Exercise details —
The records underneath are to be repeated exactly, with the pictures left out.

Input for this task —
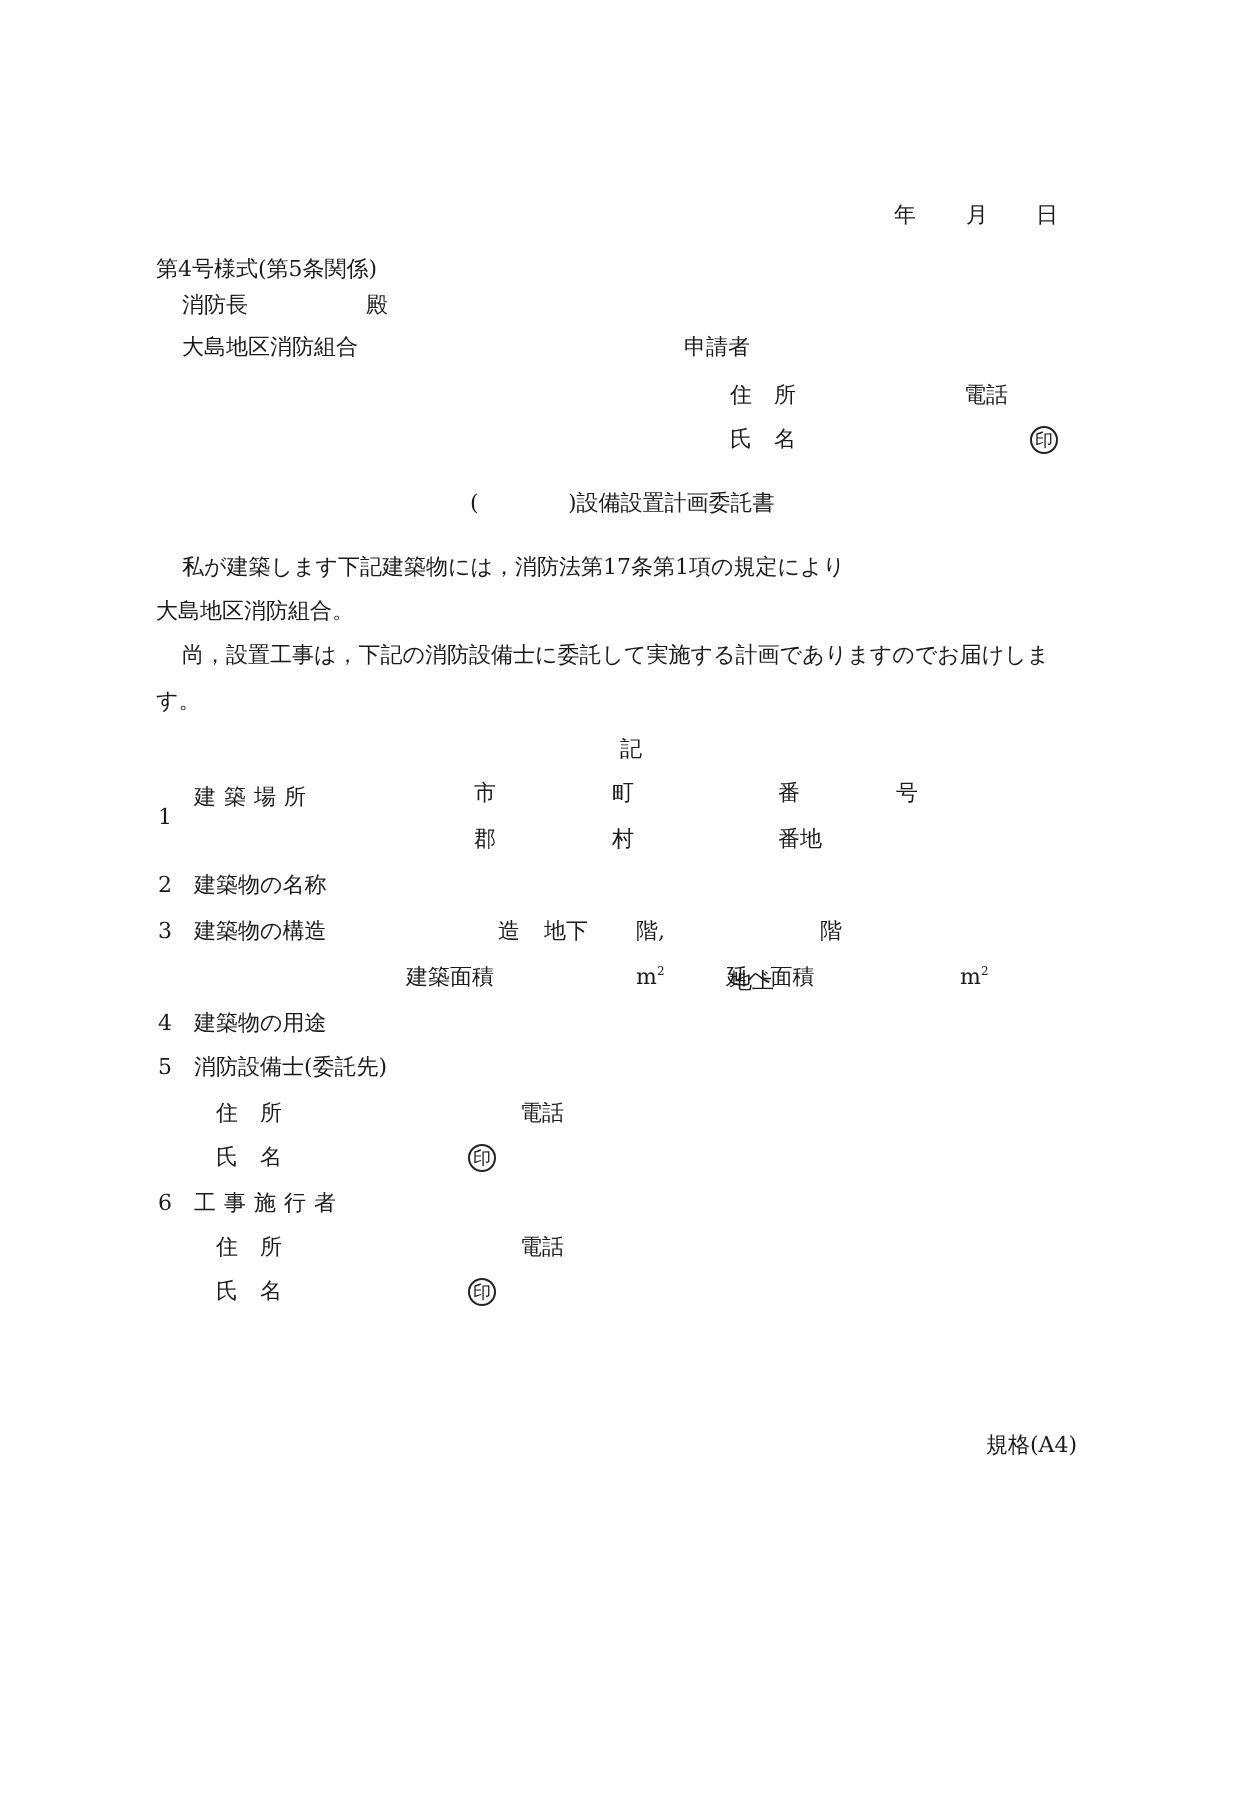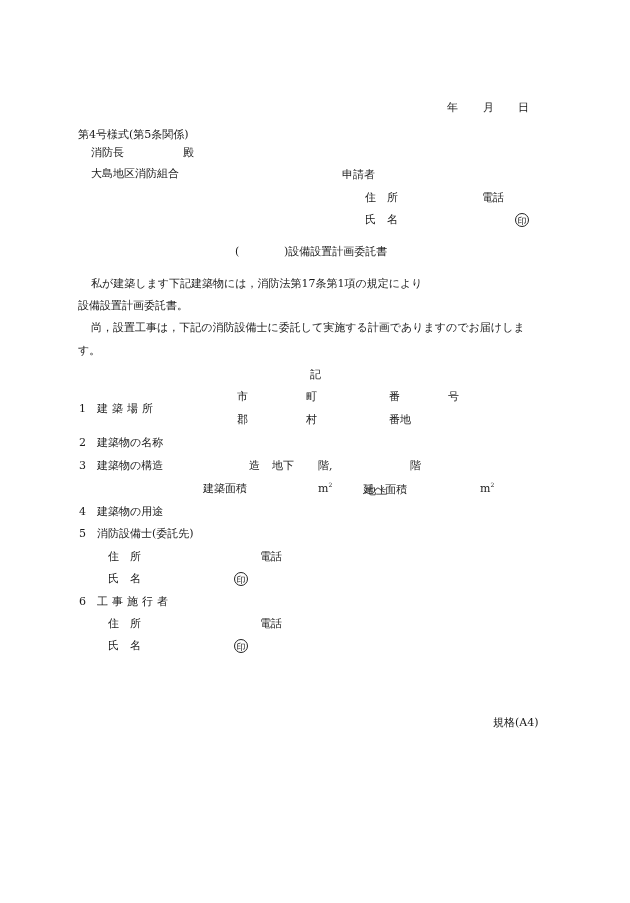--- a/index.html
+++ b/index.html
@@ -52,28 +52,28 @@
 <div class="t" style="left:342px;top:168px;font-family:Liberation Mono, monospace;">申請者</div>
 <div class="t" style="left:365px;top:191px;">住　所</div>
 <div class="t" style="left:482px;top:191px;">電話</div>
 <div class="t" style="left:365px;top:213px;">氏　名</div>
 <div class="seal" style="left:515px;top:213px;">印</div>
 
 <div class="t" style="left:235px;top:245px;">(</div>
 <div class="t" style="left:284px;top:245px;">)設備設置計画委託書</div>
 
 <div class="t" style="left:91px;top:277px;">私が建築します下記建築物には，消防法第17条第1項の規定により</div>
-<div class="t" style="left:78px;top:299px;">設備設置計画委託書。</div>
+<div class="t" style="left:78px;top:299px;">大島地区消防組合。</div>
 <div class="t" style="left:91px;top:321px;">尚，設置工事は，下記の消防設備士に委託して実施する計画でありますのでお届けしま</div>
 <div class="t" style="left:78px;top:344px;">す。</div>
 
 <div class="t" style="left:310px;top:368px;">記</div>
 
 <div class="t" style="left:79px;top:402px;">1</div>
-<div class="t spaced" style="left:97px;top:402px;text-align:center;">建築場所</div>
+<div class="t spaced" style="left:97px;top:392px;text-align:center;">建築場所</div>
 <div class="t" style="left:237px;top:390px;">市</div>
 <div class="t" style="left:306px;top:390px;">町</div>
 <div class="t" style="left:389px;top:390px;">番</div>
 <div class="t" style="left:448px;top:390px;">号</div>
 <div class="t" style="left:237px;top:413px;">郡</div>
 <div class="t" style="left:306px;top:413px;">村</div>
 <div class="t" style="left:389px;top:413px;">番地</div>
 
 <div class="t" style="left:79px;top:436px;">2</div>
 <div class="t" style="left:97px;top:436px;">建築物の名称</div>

Response to the task —
--- a/index.html
+++ b/index.html
@@ -52,28 +52,28 @@
 <div class="t" style="left:342px;top:168px;font-family:Liberation Mono, monospace;">申請者</div>
 <div class="t" style="left:365px;top:191px;">住　所</div>
 <div class="t" style="left:482px;top:191px;">電話</div>
 <div class="t" style="left:365px;top:213px;">氏　名</div>
 <div class="seal" style="left:515px;top:213px;">印</div>
 
 <div class="t" style="left:235px;top:245px;">(</div>
 <div class="t" style="left:284px;top:245px;">)設備設置計画委託書</div>
 
 <div class="t" style="left:91px;top:277px;">私が建築します下記建築物には，消防法第17条第1項の規定により</div>
-<div class="t" style="left:78px;top:299px;">設備設置計画委託書。</div>
+<div class="t" style="left:78px;top:299px;">大島地区消防組合。</div>
 <div class="t" style="left:91px;top:321px;">尚，設置工事は，下記の消防設備士に委託して実施する計画でありますのでお届けしま</div>
 <div class="t" style="left:78px;top:344px;">す。</div>
 
 <div class="t" style="left:310px;top:368px;">記</div>
 
 <div class="t" style="left:79px;top:402px;">1</div>
-<div class="t spaced" style="left:97px;top:402px;text-align:center;">建築場所</div>
+<div class="t spaced" style="left:97px;top:392px;text-align:center;">建築場所</div>
 <div class="t" style="left:237px;top:390px;">市</div>
 <div class="t" style="left:306px;top:390px;">町</div>
 <div class="t" style="left:389px;top:390px;">番</div>
 <div class="t" style="left:448px;top:390px;">号</div>
 <div class="t" style="left:237px;top:413px;">郡</div>
 <div class="t" style="left:306px;top:413px;">村</div>
 <div class="t" style="left:389px;top:413px;">番地</div>
 
 <div class="t" style="left:79px;top:436px;">2</div>
 <div class="t" style="left:97px;top:436px;">建築物の名称</div>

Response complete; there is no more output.